[[ Supplied information, beginning ]]
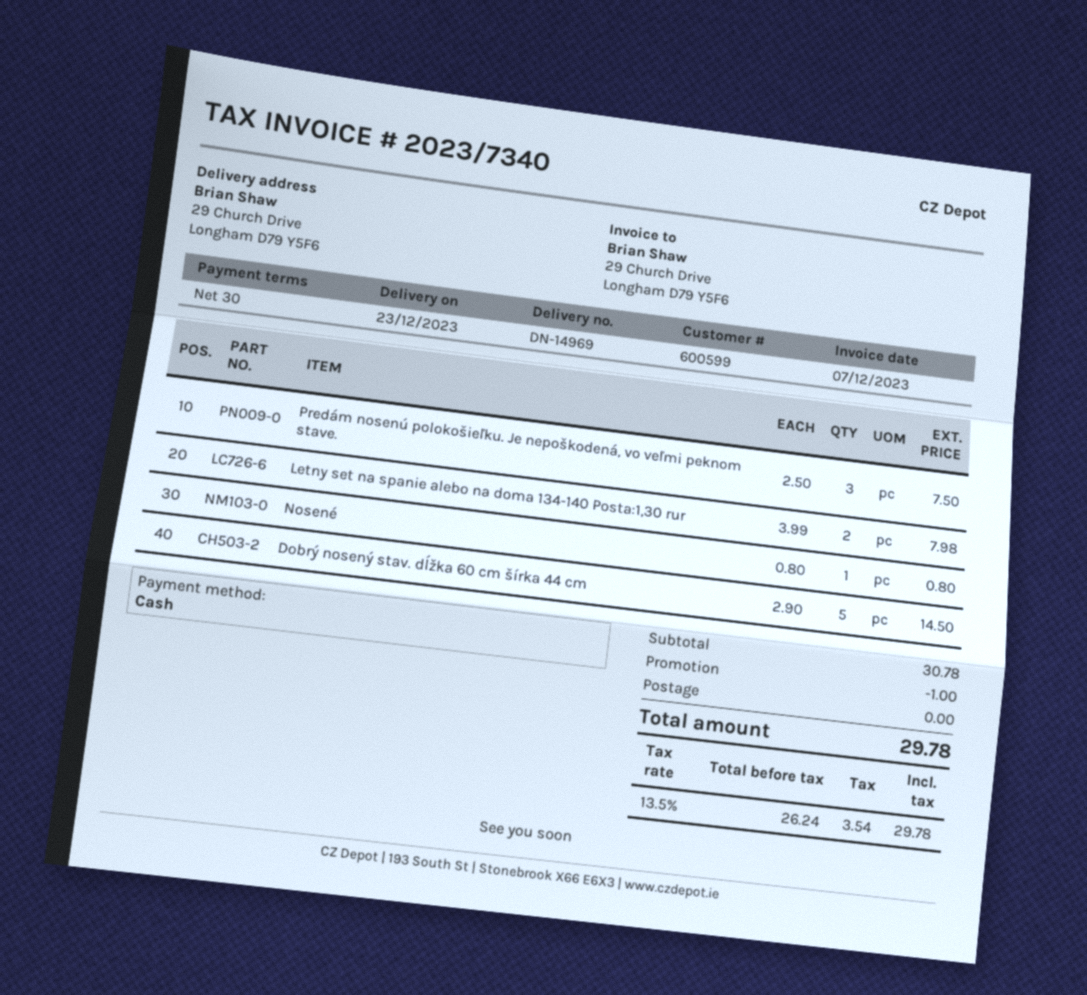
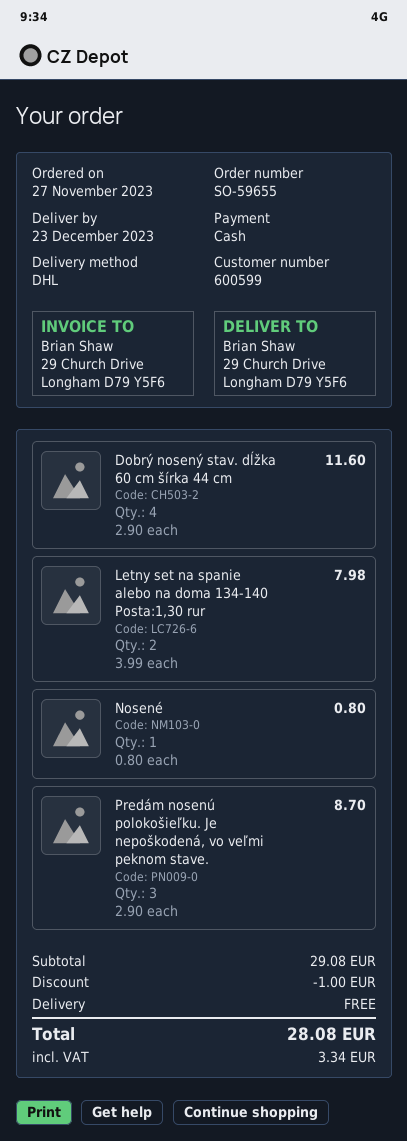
Predám nosenú polokošieľku. Je nepoškodená, vo veľmi peknom stave.: 3 x 2.50 = 7.50 -> 3 x 2.90 = 8.70
Dobrý nosený stav. dĺžka 60 cm šírka 44 cm: 5 x 2.90 = 14.50 -> 4 x 2.90 = 11.60
subtotal: 30.78 -> 29.08
tax: 3.54 -> 3.34
total: 29.78 -> 28.08

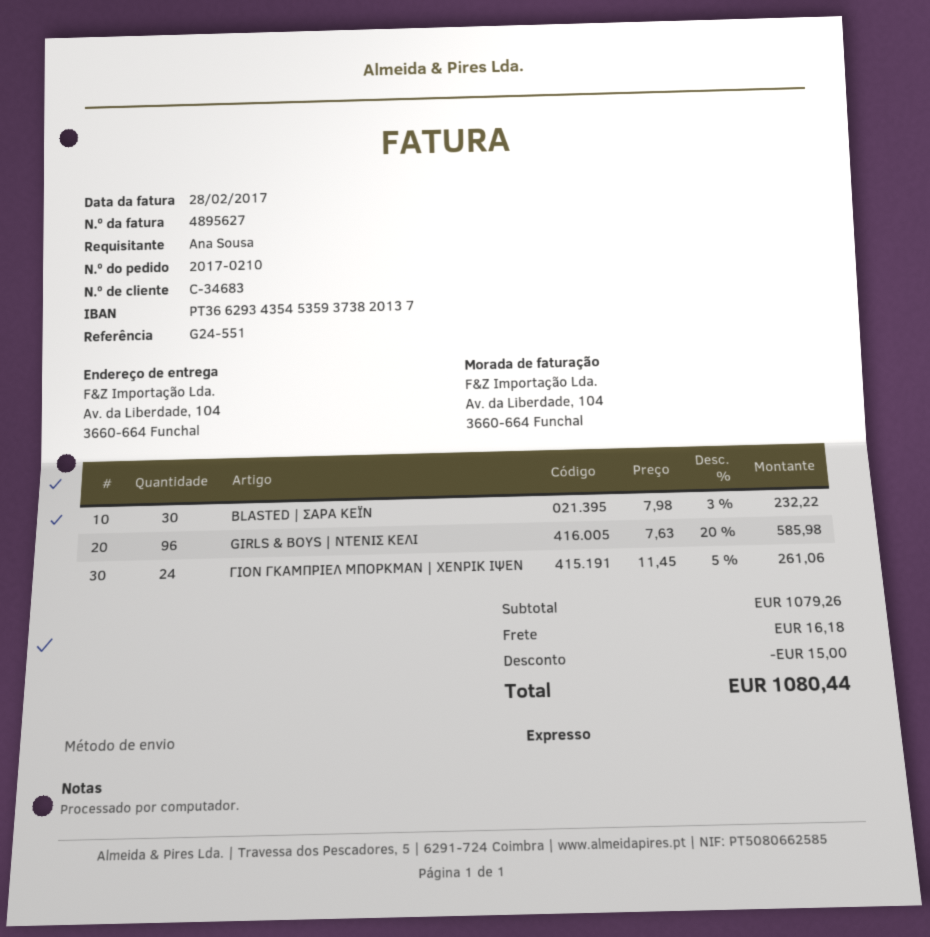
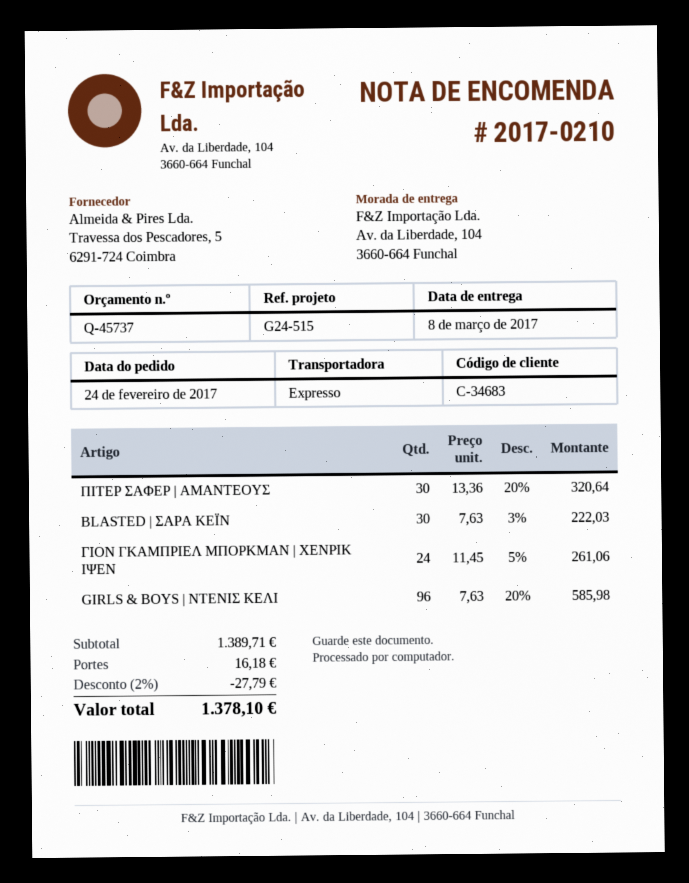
reference: G24-551 -> G24-515
BLASTED | ΣΑΡΑ ΚΕΪΝ: 30 x 7.98 - 3% = 232.22 -> 30 x 7.63 - 3% = 222.03
ΠΙΤΕΡ ΣΑΦΕΡ | ΑΜΑΝΤΕΟΥΣ: none -> 30 x 13.36 - 20% = 320.64
subtotal: 1079.26 -> 1389.71
discount: 15.00 -> 27.79
total: 1080.44 -> 1378.10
[[ Supplied information, end ]]
> What to produce
Give back every record above exactly as written, skipping each picture.

> Response
Predám nosenú polokošieľku. Je nepoškodená, vo veľmi peknom stave.: 3 x 2.50 = 7.50 -> 3 x 2.90 = 8.70
Dobrý nosený stav. dĺžka 60 cm šírka 44 cm: 5 x 2.90 = 14.50 -> 4 x 2.90 = 11.60
subtotal: 30.78 -> 29.08
tax: 3.54 -> 3.34
total: 29.78 -> 28.08

reference: G24-551 -> G24-515
BLASTED | ΣΑΡΑ ΚΕΪΝ: 30 x 7.98 - 3% = 232.22 -> 30 x 7.63 - 3% = 222.03
ΠΙΤΕΡ ΣΑΦΕΡ | ΑΜΑΝΤΕΟΥΣ: none -> 30 x 13.36 - 20% = 320.64
subtotal: 1079.26 -> 1389.71
discount: 15.00 -> 27.79
total: 1080.44 -> 1378.10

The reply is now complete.